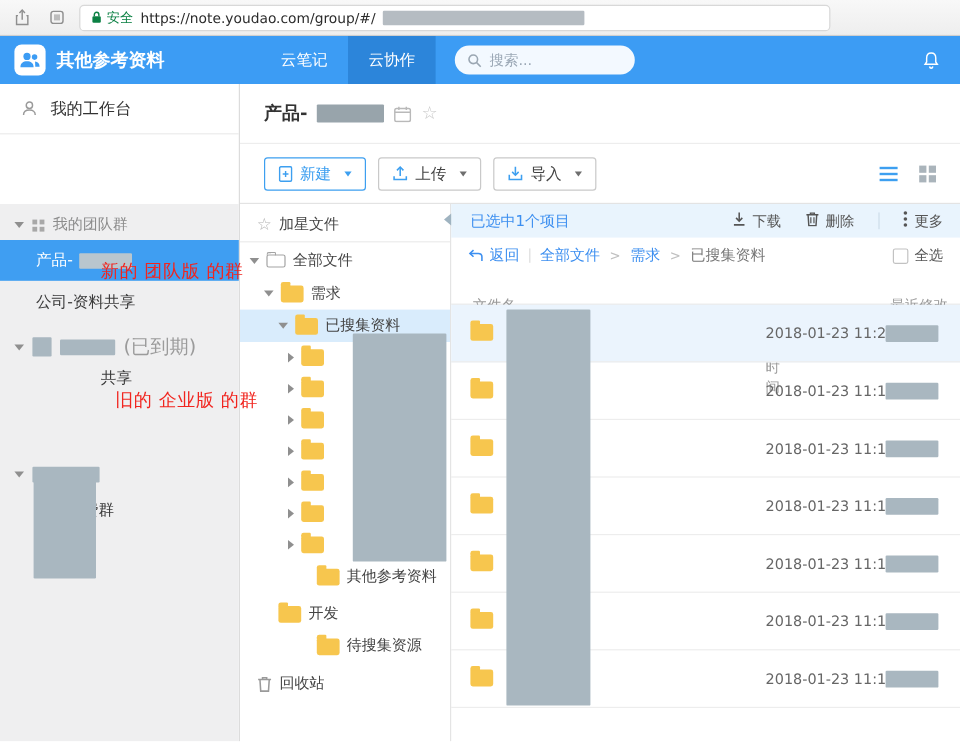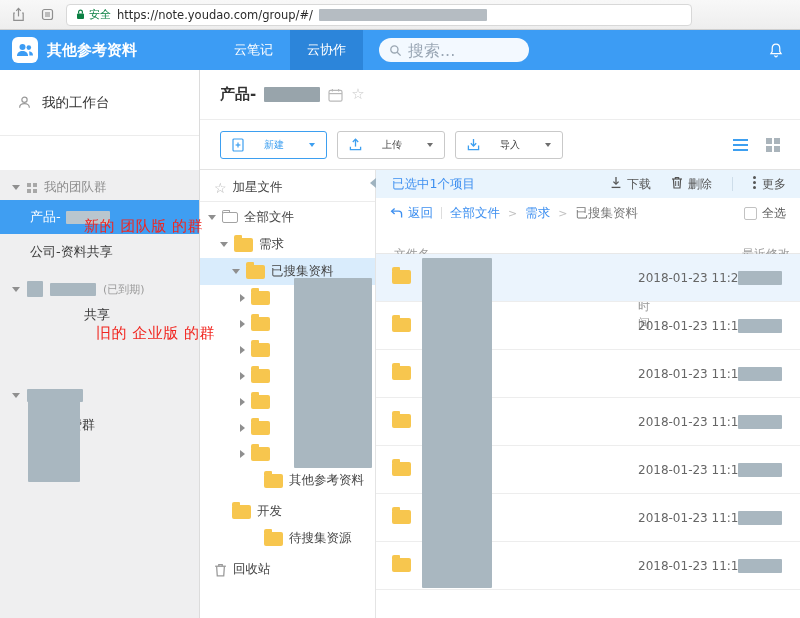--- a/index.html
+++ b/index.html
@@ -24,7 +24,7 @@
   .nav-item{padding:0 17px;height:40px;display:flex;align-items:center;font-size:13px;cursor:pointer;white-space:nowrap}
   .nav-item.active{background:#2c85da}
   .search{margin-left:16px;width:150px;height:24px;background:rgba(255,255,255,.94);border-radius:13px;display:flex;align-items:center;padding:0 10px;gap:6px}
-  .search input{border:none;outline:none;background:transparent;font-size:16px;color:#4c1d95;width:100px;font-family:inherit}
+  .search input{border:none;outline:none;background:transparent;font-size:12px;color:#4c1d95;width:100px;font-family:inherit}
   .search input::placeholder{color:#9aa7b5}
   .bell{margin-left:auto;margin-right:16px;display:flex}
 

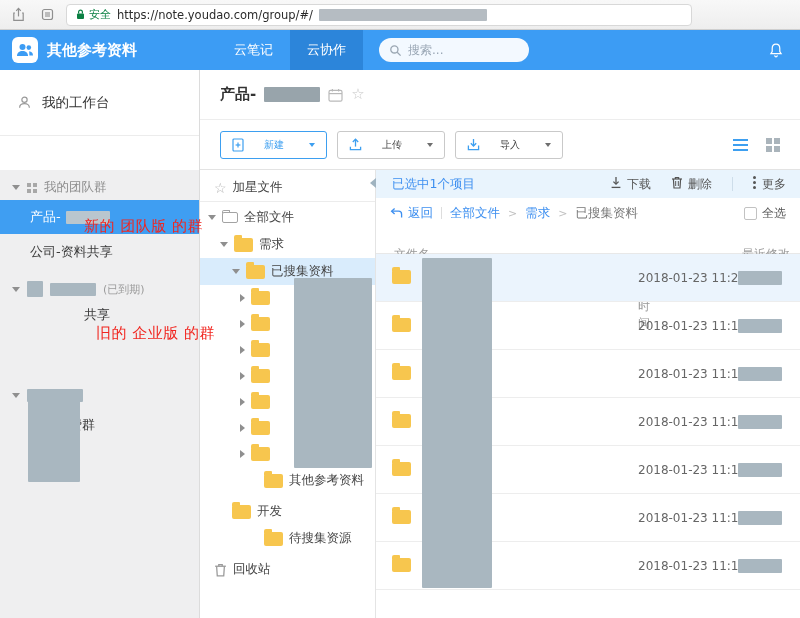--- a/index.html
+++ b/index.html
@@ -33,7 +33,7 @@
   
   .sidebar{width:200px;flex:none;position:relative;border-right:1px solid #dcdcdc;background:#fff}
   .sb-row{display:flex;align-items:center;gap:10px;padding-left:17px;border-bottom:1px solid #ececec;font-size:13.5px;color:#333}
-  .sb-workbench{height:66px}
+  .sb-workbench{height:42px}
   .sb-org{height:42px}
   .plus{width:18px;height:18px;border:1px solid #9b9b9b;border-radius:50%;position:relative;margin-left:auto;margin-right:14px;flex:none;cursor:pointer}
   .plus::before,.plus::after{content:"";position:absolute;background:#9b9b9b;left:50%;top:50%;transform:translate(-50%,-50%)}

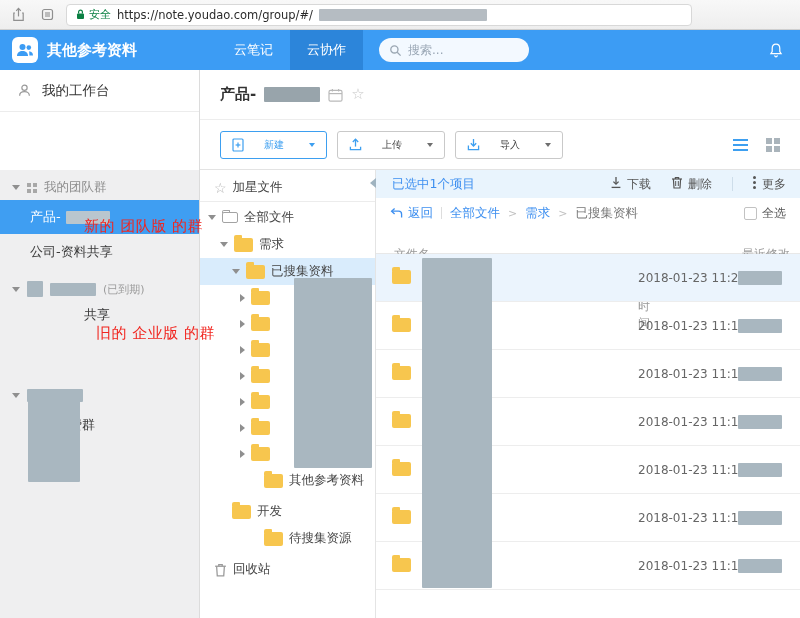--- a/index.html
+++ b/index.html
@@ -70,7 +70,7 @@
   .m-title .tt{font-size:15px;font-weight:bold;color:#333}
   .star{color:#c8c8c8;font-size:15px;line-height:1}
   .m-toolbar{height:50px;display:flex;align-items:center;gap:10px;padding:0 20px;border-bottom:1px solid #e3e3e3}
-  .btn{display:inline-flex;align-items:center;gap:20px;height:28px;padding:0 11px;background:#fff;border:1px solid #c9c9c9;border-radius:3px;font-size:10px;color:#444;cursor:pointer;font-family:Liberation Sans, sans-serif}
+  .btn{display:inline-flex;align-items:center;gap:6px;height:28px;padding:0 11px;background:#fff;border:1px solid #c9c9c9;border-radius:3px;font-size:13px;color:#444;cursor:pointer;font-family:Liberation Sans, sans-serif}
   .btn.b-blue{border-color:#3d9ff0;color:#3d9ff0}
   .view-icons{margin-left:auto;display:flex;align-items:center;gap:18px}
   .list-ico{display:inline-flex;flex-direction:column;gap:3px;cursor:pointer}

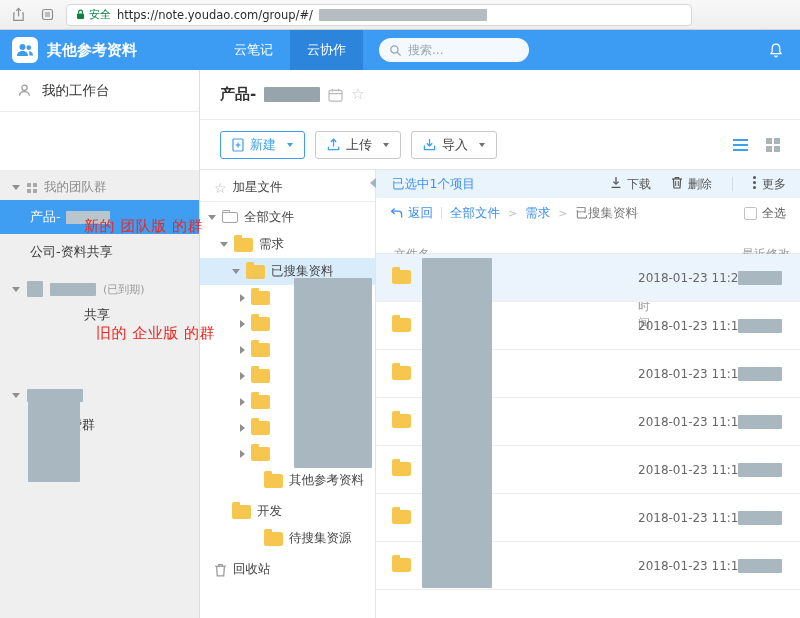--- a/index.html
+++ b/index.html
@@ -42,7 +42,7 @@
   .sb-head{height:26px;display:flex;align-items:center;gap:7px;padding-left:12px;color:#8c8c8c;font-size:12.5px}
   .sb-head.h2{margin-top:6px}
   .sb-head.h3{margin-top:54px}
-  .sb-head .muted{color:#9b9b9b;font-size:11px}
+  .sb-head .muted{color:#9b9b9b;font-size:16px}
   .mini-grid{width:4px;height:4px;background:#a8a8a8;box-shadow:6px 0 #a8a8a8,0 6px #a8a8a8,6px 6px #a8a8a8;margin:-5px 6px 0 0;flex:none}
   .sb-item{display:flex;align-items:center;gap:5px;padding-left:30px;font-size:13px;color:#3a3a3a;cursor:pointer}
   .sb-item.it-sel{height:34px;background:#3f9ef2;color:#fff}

■ ■ ■

■ **Exercise**: Read the listing line by line, and copy each line in which the word "radius" is found.

■ **Answer space**:
   .search{margin-left:16px;width:150px;height:24px;background:rgba(255,255,255,.94);border-radius:13px;display:flex;align-items:center;padding:0 10px;gap:6px}
   .plus{width:18px;height:18px;border:1px solid #9b9b9b;border-radius:50%;position:relative;margin-left:auto;margin-right:14px;flex:none;cursor:pointer}
-  .btn{display:inline-flex;align-items:center;gap:20px;height:28px;padding:0 11px;background:#fff;border:1px solid #c9c9c9;border-radius:3px;font-size:10px;color:#444;cursor:pointer;font-family:Liberation Sans, sans-serif}
+  .btn{display:inline-flex;align-items:center;gap:6px;height:28px;padding:0 11px;background:#fff;border:1px solid #c9c9c9;border-radius:3px;font-size:13px;color:#444;cursor:pointer;font-family:Liberation Sans, sans-serif}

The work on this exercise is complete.